Spatial prediction of disease transmission
The geostatistical analysis of remote sensing and climate, geo-environmental variables, the spatial models provides significant and reliable results and the guidelines of algorithms for predicting the people of community at risk of disease transmission with reference to space and time. Different models can be developed encompassing various parameters like altitude, temperature, rainfall, relative humidity etc... , to derive certain disease indices and finally construct the disease map. The visual interpretation of the multi spectral and multi temporal satellite sensors data products derived from the earth observation resource satellites and the meteorological satellites can be used for mapping the breeding habitats and the range of NDVI values derived from the satellite data are highly significant with the vector abundance and the spatial occurrences of vector borne diseases. The vectors and vector borne diseases have been directly controlled by the geo-climatic variables (altitude, mean annual temperature, mean annual rainfall, potential evapotranspiration, readily available soil moisture, soil types and water logging potential, and terrain slope, and the normalized difference vegetation index (NDVI) of space-borne remote sensing data.
Optimum health service coverage
The spatial clustering, nearest neighborhood analysis can be performed for easy understanding the spatial pattern and disease clustering and the spatial ring buffering provide optimum service coverage of the patients. The different distance rule can be created over the disease distribution map, using spatial ring buffering technique at GIS platform. The minimum, maximum and the mean distances of each disease cluster are then calculated against to each distance rule/ ring buffering. This help to open up self-help health service centers throughout the country with better public health management.
The gradual change in climate due to global warming are bound to alter the ecology, habits and habitats of hosts, agent and vectors and so drastically that incidences of vector and waterborne diseases are bound to increase in endemic areas. Further, these diseases may expand the geographical range and new epidemic and pandemic of these diseases may occur in areas previously free of disease. So there is need of (1) construction of potential risk areas maps based on conditions favorable to vector proliferation of exotic diseases before their entry in new country, (2) development of early warning system before harmful exposures, (3) improved prevention initiative targeting ingress of risk, (4) reduction of environmental-related diseases, and (5) improvement in bio-terrorism event information management.

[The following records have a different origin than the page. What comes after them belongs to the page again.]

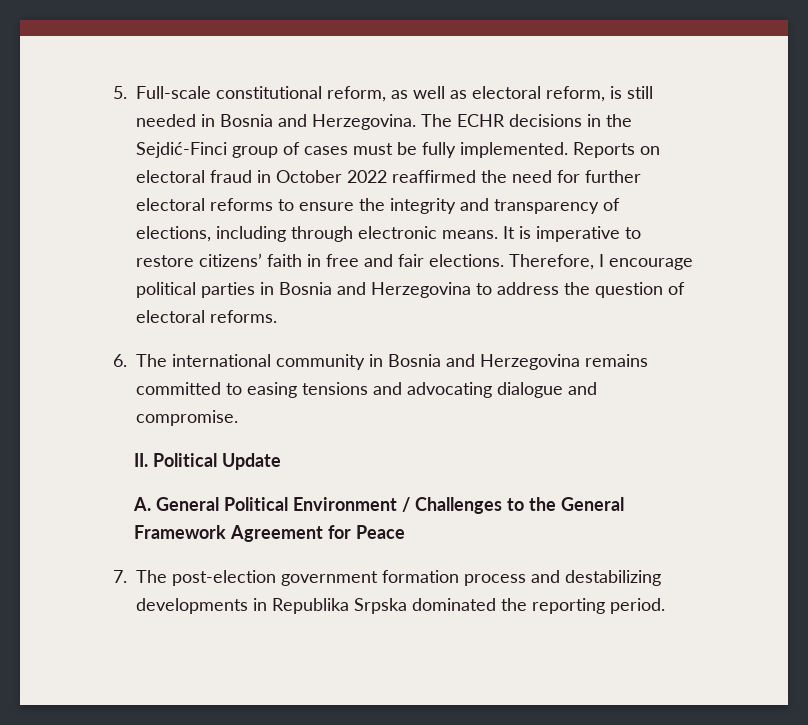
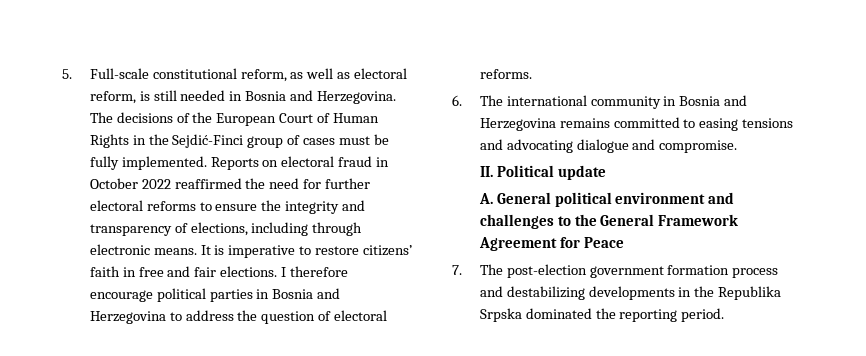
- The ECHR decisions in the Sejdić-Finci group of cases must be fully implemented.
+ The decisions of the European Court of Human Rights in the Sejdić-Finci group of cases must be fully implemented.
- Therefore, I encourage political parties in Bosnia and Herzegovina to address the question of electoral reforms.
+ I therefore encourage political parties in Bosnia and Herzegovina to address the question of electoral reforms.
- II. Political Update
+ II. Political update
- A. General Political Environment / Challenges to the General Framework Agreement for Peace
+ A. General political environment and challenges to the General Framework Agreement for Peace
- 7. The post-election government formation process and destabilizing developments in Republika Srpska dominated the reporting period.
+ 7. The post-election government formation process and destabilizing developments in the Republika Srpska dominated the reporting period.

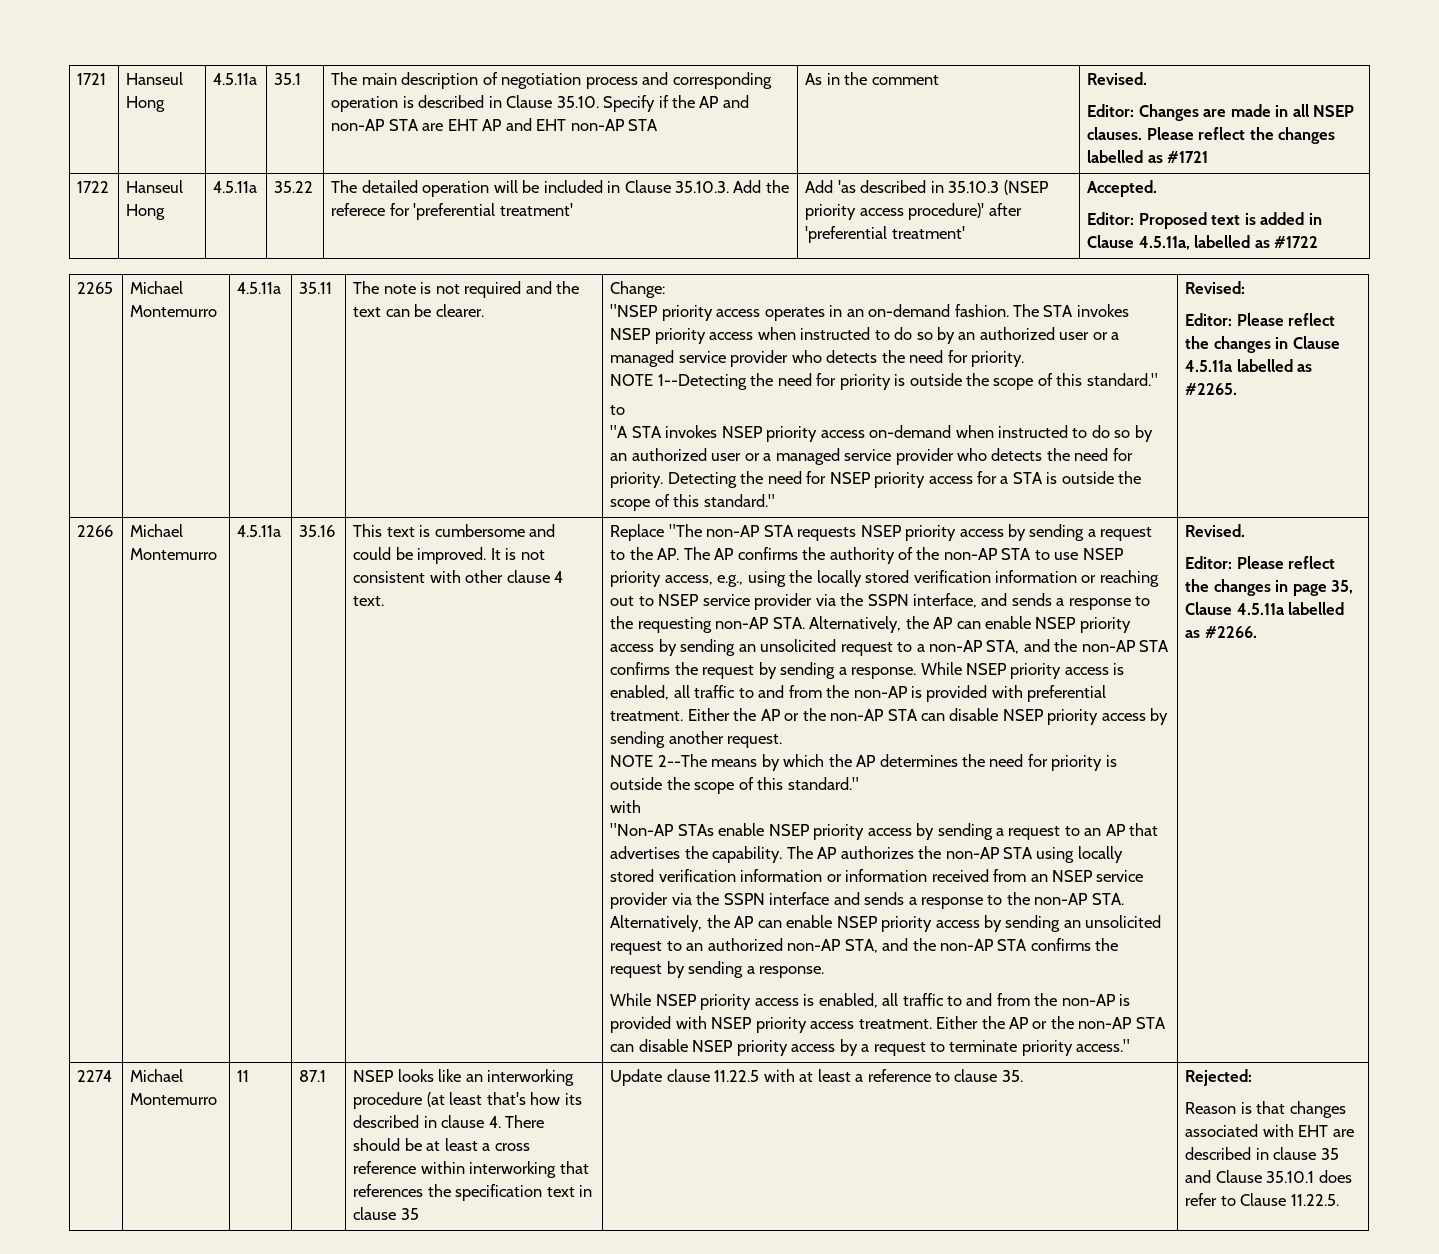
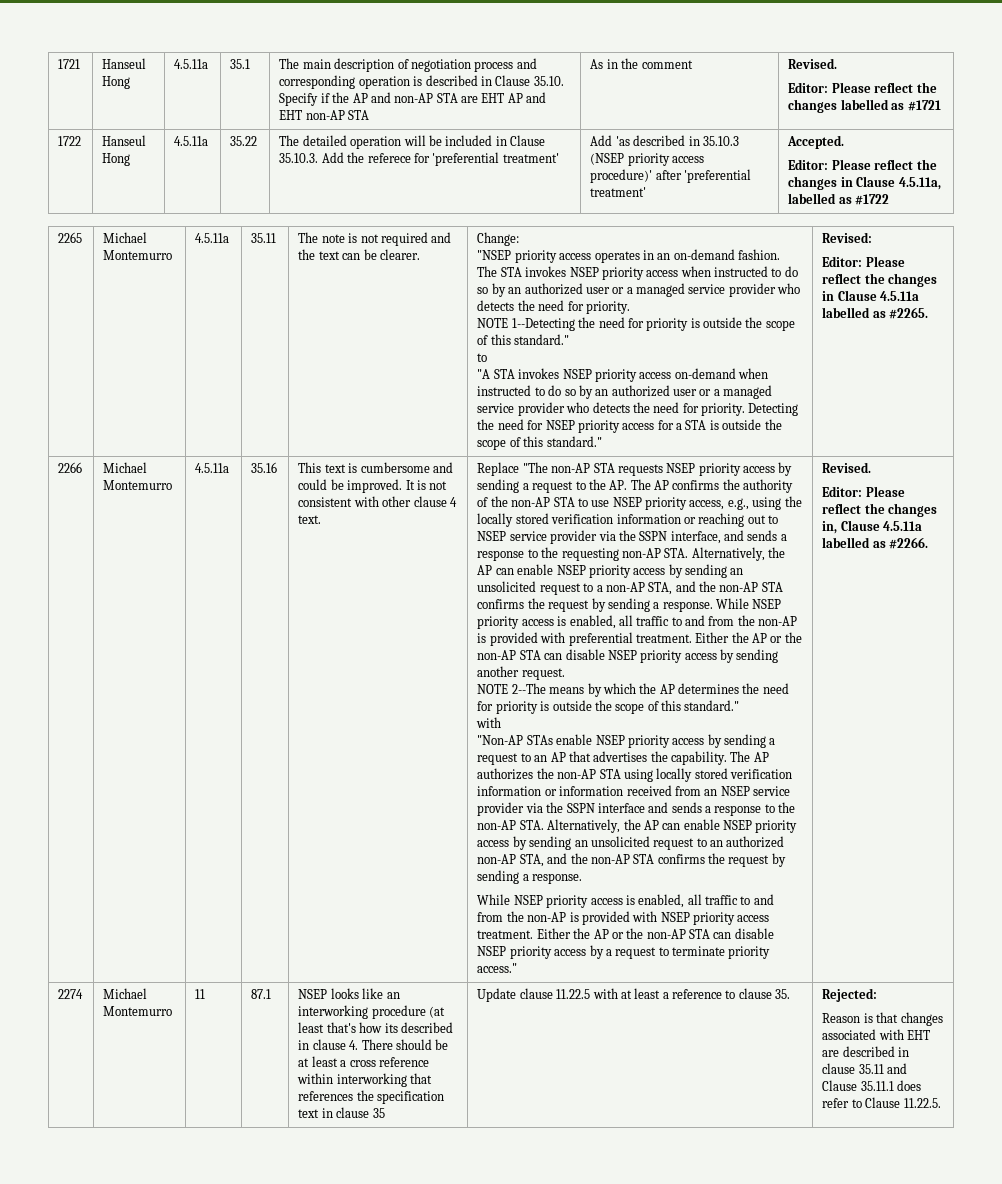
- Editor: Changes are made in all NSEP clauses. Please reflect the changes labelled as #1721
+ Editor: Please reflect the changes labelled as #1721
- Editor: Proposed text is added in Clause 4.5.11a, labelled as #1722
+ Editor: Please reflect the changes in Clause 4.5.11a, labelled as #1722
- Editor: Please reflect the changes in page 35, Clause 4.5.11a labelled as #2266.
+ Editor: Please reflect the changes in, Clause 4.5.11a labelled as #2266.
- Reason is that changes associated with EHT are described in clause 35 and Clause 35.10.1 does refer to Clause 11.22.5.
+ Reason is that changes associated with EHT are described in clause 35.11 and Clause 35.11.1 does refer to Clause 11.22.5.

Remote sensing and GIS are becoming essential in public health for mapping the geographical aspects of vector borne diseases, bio-diversity of vectors, viral diseases, parasites, bacterial diseases and studying the geo-environmental risk factors associated with disease occurrences.It is being used not only to map the spatial distribution of disease prevalence but is becoming an essential tool for disease surveillance, epidemiological research, and providing the guidelines for decision making.